State v. Hopkins

Decision Date30 November 1992
Docket NumberNo. 18132,18132
PartiesSTATE of Missouri, Plaintiff-Respondent, v. Dwayne C. HOPKINS, Defendant-Appellant.
CourtMissouri Court of Appeals

Gary E. Brotherton, Columbia, for defendant-appellant.

William L. Webster, Atty. Gen., Michael J. Runzi, Asst. Atty. Gen., Jefferson City, for plaintiff-respondent.

SHRUM, Judge.

A jury found the defendant, Dwayne C. Hopkins, guilty of the class D felony of leaving the scene of a motor vehicle accident. § 577.060, RSMo Supp.1989. His punishment was assessed at imprisonment in the county jail for six months and a $2,500 fine. He appeals; we affirm.

ISSUES ON APPEAL

The defendant raises two issues on appeal: (1) The sufficiency of the evidence to support his conviction, and (2) whether the trial court committed "plain error" in giving a jury instruction defining "proof beyond a reasonable doubt" because it allegedly allowed the jury to convict the defendant on a degree of proof below that required by due process.

STANDARD OF REVIEW

In deciding the sufficiency of the evidence issue, "we consider the evidence and all inferences reasonably to be drawn therefrom in the light most favorable to the verdict, and disregard all contrary evidence and inferences." State v. Seeger, 725 S.W.2d 39, 40 (Mo.App.1986). "The test is whether the evidence, so viewed, was sufficient to make a submissible case from which rational jurors could have found beyond a reasonable doubt that appellate was guilty." Id.

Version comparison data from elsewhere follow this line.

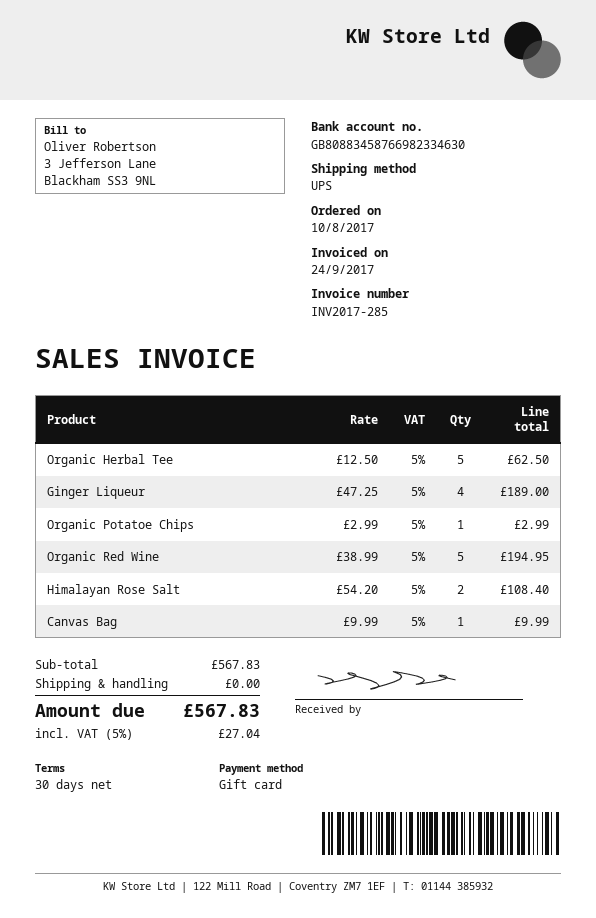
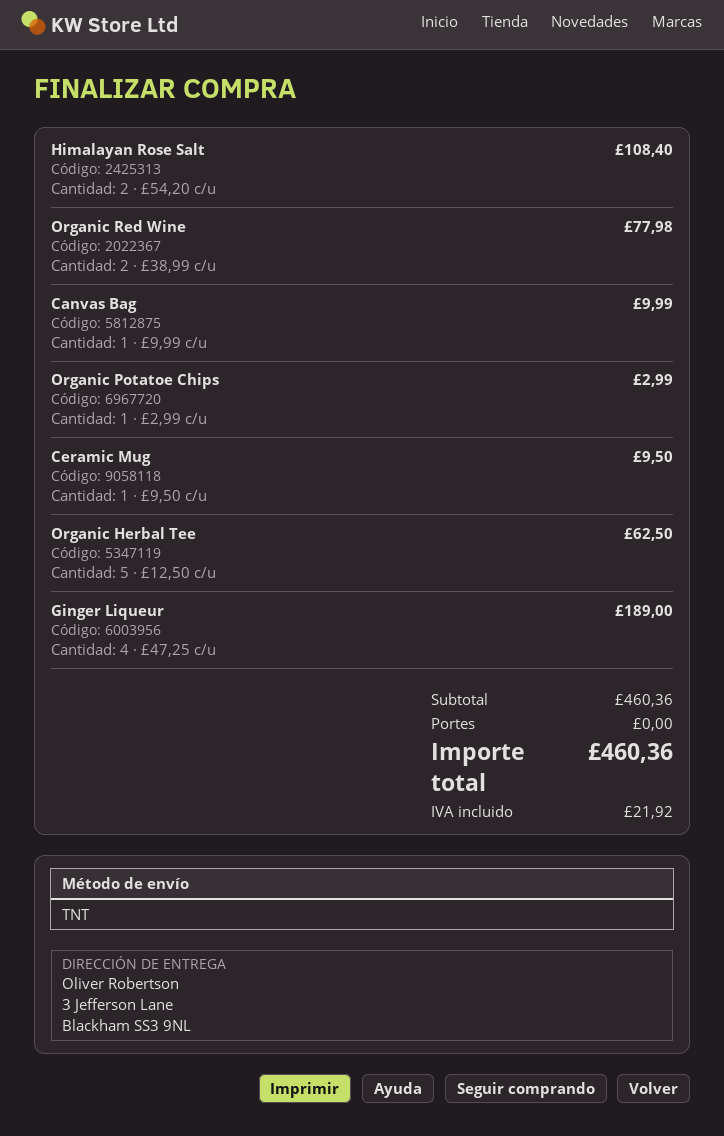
shipping method: UPS -> TNT
Organic Red Wine: 5 x 38.99 = 194.95 -> 2 x 38.99 = 77.98
Ceramic Mug: none -> 1 x 9.50 = 9.50
subtotal: 567.83 -> 460.36
tax: 27.04 -> 21.92
total: 567.83 -> 460.36

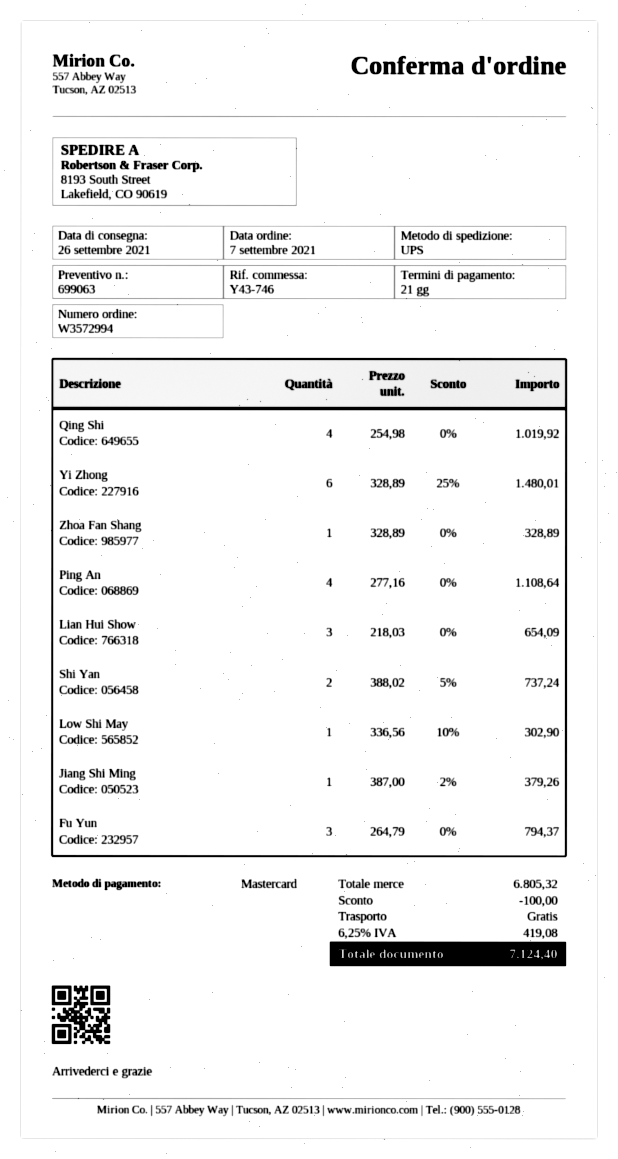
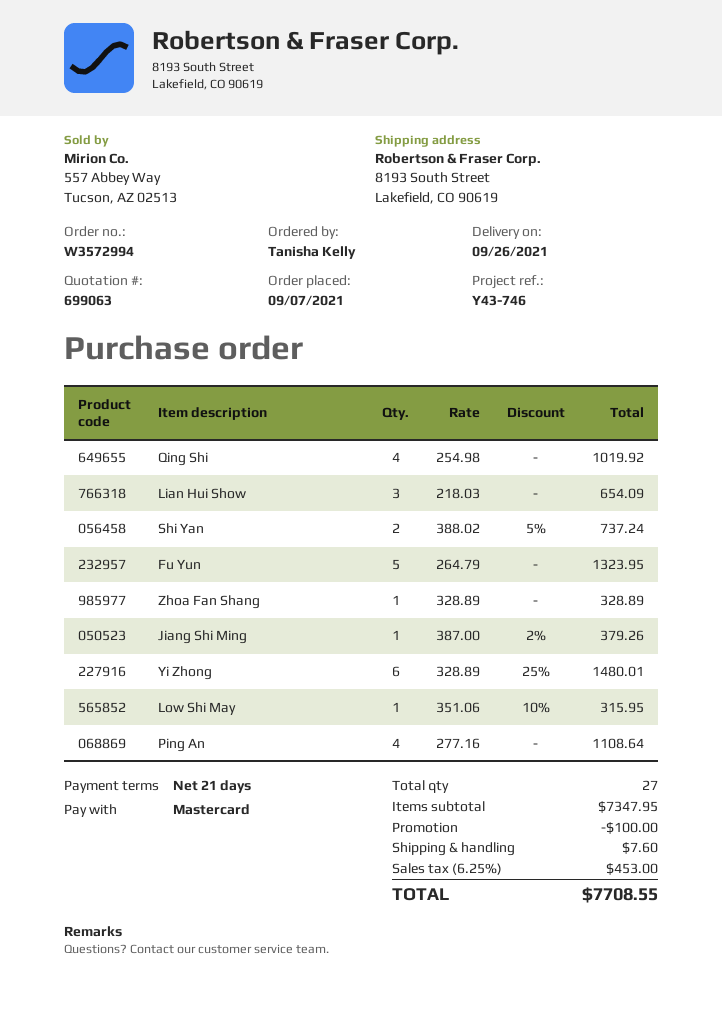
Low Shi May: 1 x 336.56 - 10% = 302.90 -> 1 x 351.06 - 10% = 315.95
Fu Yun: 3 x 264.79 = 794.37 -> 5 x 264.79 = 1323.95
subtotal: 6805.32 -> 7347.95
shipping: 0.00 -> 7.60
tax: 6.25% = 419.08 -> 6.25% = 453.00
total: 7124.40 -> 7708.55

Regarding the alleged instructional error, the defendant made no objection to Instruction No. 4, patterned after MAI-CR3d 302.04, which defines "proof beyond a reasonable doubt." Accordingly this issue can only be examined under the plain error standard of Rule 30.20. 1 Under this standard the defendant must show "manifest prejudice affecting his substantial rights" as a prerequisite to obtaining relief. State v. Hornbuckle, 769 S.W.2d 89, 93 (Mo.banc), cert. denied, 493 U.S. 860, 110 S.Ct. 171, 107 L.Ed.2d 128 (1989).

FACTS

Viewed in the light most favorable to the verdict, the evidence established that on the evening of November 2, 1991, the defendant, while driving a motor vehicle east on Highway 66, struck the rear end of the victim's car. At the time the victim, Jerry West, was also driving easterly, maintaining a speed of approximately 55 miles per hour. The impact knocked the victim's car to the right shoulder where it stopped. The defendant's car swerved to the left, into the center median, where it momentarily came to a stop. The defendant then drove his car (a red Ford Mustang) into the westbound lane of Highway 66, headed west to a "break" in the median, made a U-turn and returned to the accident scene, stopping in front of the victim's vehicle.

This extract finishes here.